Can you understand that with so much fraud and leveraged control systems there are people who demand that doping be cleared so that at least all athletes have the same opportunities again?

Such demands are madness! Physiologically alone, the idea of ​​being able to create equal opportunities with the approval of doping is total nonsense. With such ideas, students of medicine or biology would fail my intermediate diploma. Every athlete reacts differently to such means. Some go through the roof in terms of performance like a rocket after a three-week doping cure, with others the stuff hardly works.

This also applies to the side effects.

Of course - and not only that. Even individual athletes do not always react the same way to doping drugs. Incidentally, there is no safe dose for these substances. What goes well for months can suddenly be fatal. Very healthy young athletes go to sleep in the evening and hang dead out of bed the next morning with half their bodies - like, for example, a young French top cyclist on a tour of Germany a few years ago. Terrible! With Epo or autologous blood transfusions, you have doped your blood so thickly that it clumps in the blood vessels. Strokes, heart attacks, there are already "umpteen examples!"

This is exactly the argument that approval advocates like to use: If doping were allowed, athletes would at least no longer have to manipulate on their own. Doping could take place under medical supervision.

People have no idea about the legal situation in civilized states. And certainly not from the ethical obligation of medical professionals. Anyone who, as a doctor, does something that does not serve to diagnose or treat, violates the Hippocratic oath, the principle of "Primum est nil nocere" ("First of all, do no harm", the editor's note) of Paracelsus. And not only that: He is also a criminal offense. As early as 2000, in the course of the proceedings against GDR doctors, the Federal Court of Justice ruled that the dispensing or administration of drugs for doping purposes for no medical reason is at least an aid to bodily harm, if not direct bodily harm.
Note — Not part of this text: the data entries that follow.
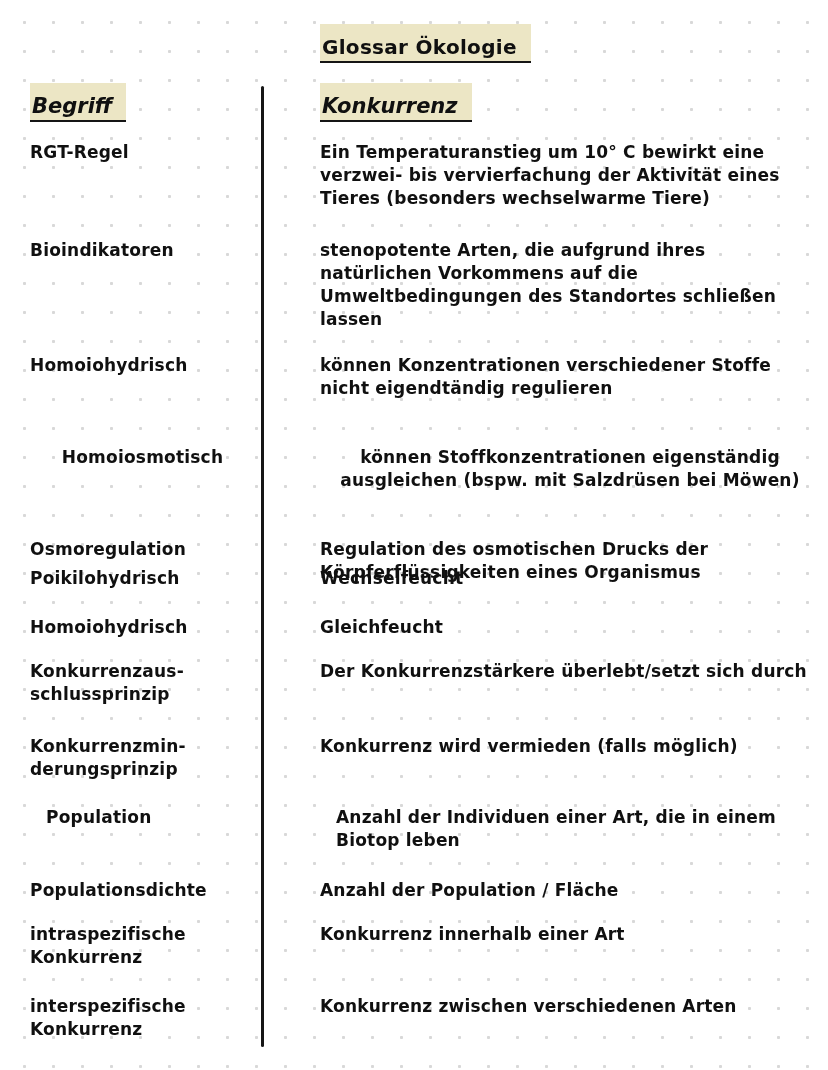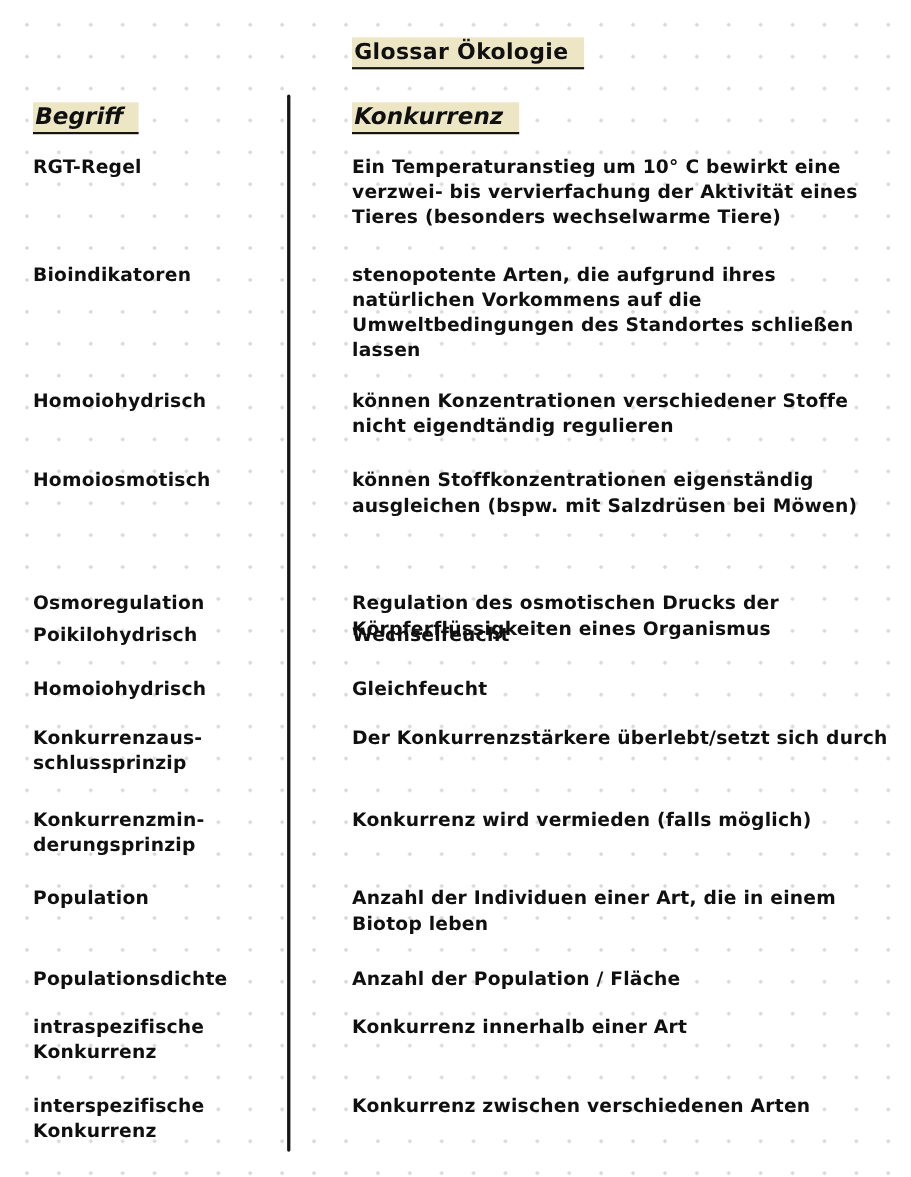"Glossar Ökologie" .hl { padding: 1px 14px 2px 2px -> 11px 14px 2px 2px }
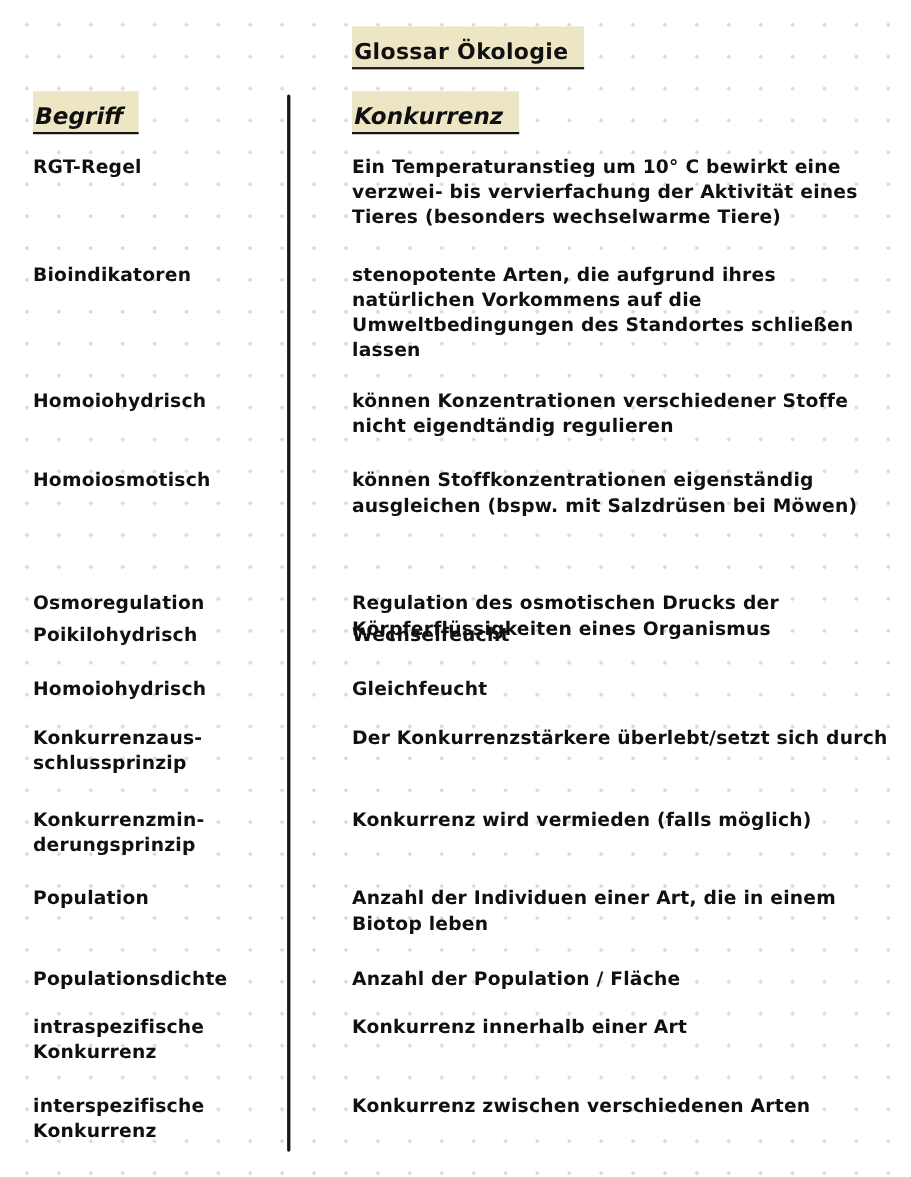"Homoiosmotisch" .y-r3 { text-align: none -> center; top: 426px -> 446px }
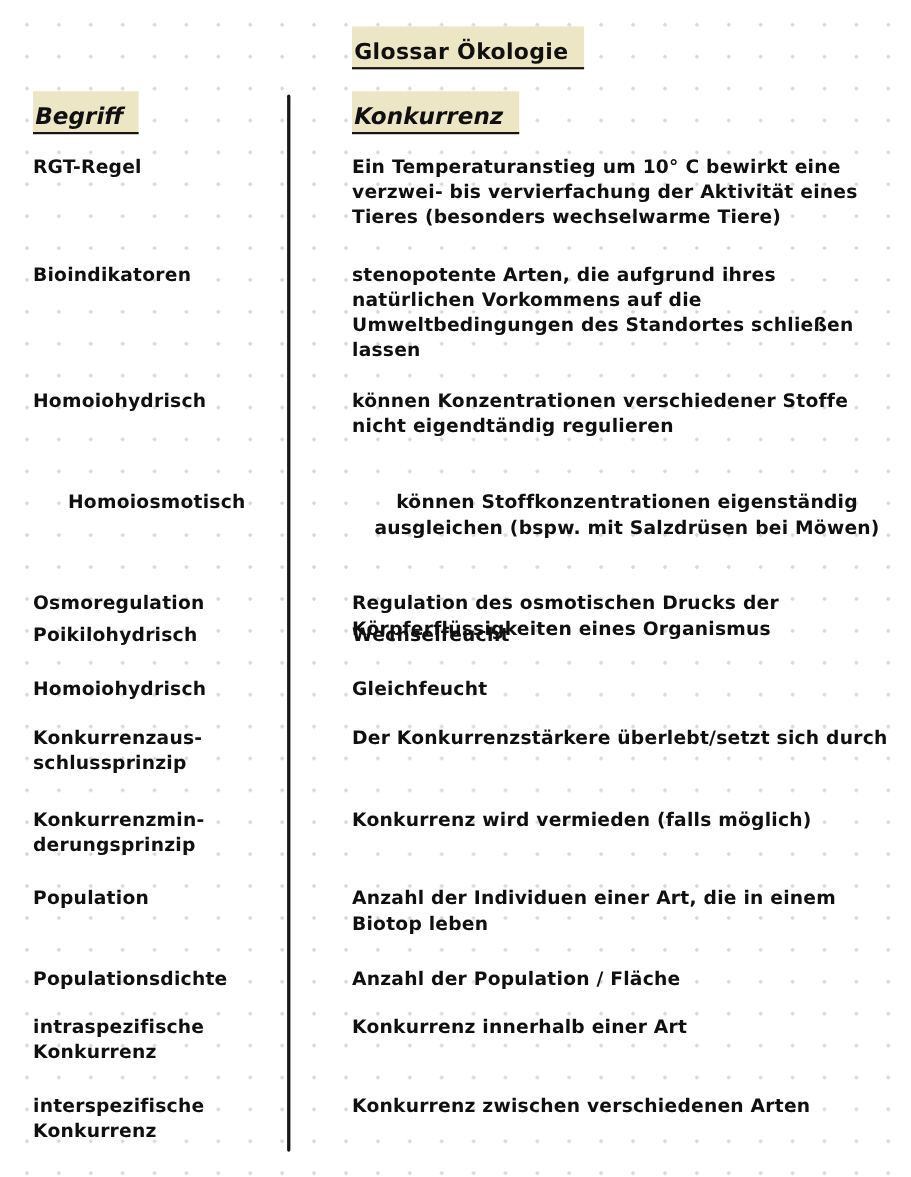"Population" .y-r9 { margin-left: none -> 16px }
Sport is rated positively in society primarily because it plays an important role in the socialization and healthy development of young people. Can that still be maintained if doping were allowed?

No, if the manipulation of one's own performance became a principle, all positive aspects of competitive sport would be lost. We should no longer send our sons and daughters to such a sport. And the state should no longer support sport with public funds, because each of us, as taxpayers, would be complicit in the consequences.

Professor Franke, thank you very much for talking to us.

The interview was conducted by Jens Richter.